### What you should do
Only lines containing the word "weight" are needed; pull them out of the material.

### Task material
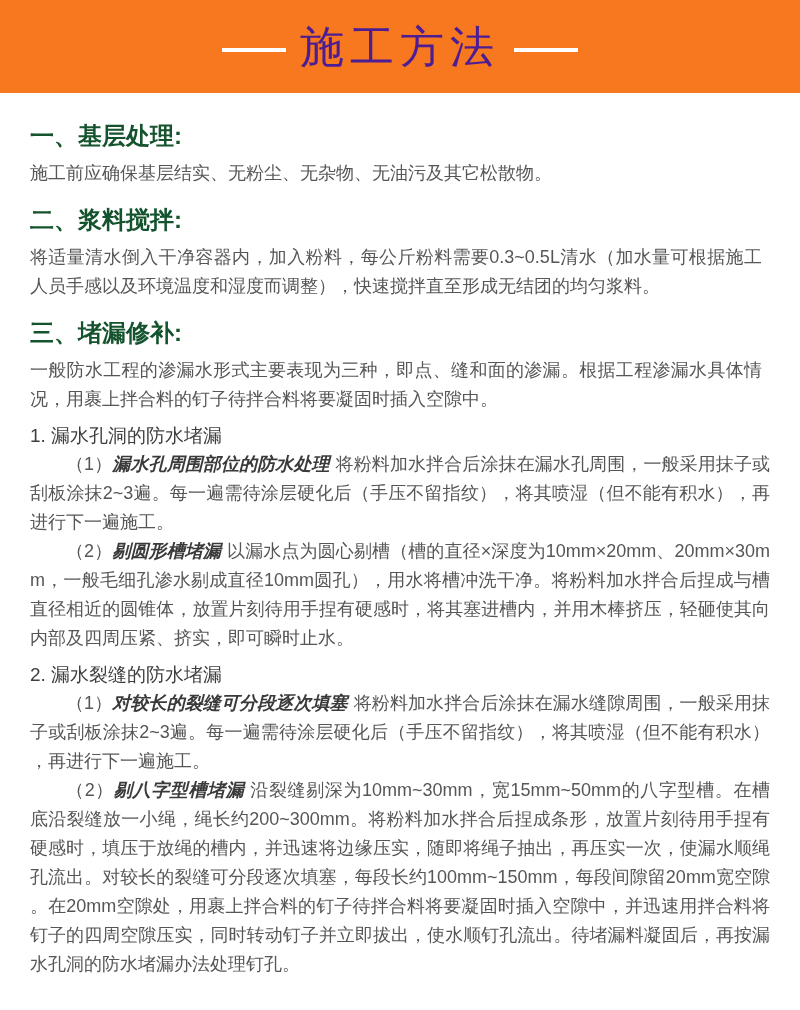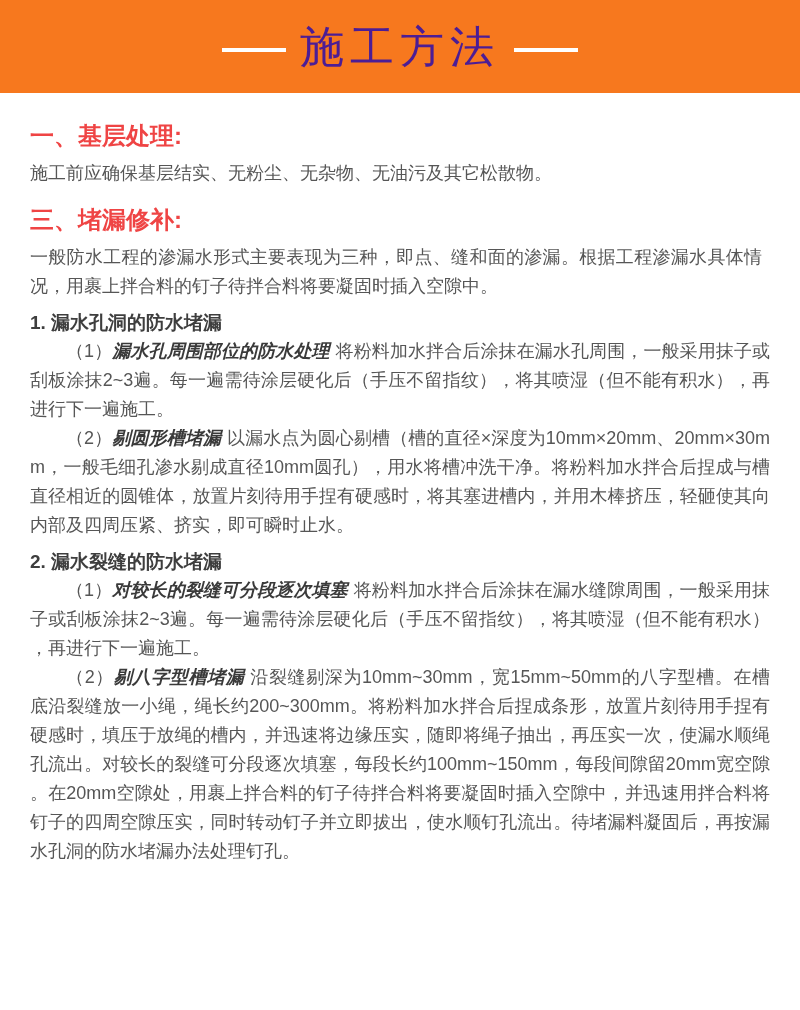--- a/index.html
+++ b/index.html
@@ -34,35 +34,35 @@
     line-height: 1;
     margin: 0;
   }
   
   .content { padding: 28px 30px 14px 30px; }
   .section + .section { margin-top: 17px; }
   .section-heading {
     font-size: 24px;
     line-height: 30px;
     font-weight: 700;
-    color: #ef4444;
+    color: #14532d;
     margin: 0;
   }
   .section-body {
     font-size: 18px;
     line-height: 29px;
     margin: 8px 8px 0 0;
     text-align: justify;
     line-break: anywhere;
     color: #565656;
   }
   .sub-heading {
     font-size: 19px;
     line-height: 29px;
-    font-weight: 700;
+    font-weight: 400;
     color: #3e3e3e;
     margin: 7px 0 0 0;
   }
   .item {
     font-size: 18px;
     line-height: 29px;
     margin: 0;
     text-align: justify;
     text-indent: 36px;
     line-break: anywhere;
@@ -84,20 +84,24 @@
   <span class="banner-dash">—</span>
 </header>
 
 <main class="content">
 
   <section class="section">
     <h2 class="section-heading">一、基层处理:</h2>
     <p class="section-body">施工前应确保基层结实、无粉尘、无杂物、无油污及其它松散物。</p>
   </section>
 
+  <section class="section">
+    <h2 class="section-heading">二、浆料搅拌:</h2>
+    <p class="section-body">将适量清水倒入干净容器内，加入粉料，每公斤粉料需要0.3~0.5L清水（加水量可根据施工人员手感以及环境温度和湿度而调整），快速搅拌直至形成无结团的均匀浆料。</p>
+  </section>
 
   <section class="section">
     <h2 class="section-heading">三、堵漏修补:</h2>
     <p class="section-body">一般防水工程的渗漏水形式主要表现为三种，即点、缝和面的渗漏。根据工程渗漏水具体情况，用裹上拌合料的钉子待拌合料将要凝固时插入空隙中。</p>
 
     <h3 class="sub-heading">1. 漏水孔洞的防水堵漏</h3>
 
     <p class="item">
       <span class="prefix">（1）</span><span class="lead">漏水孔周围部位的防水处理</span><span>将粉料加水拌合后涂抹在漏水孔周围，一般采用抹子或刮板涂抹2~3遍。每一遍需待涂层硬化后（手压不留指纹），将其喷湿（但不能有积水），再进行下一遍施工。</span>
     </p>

### Solution
     font-weight: 700;
-    font-weight: 700;
+    font-weight: 400;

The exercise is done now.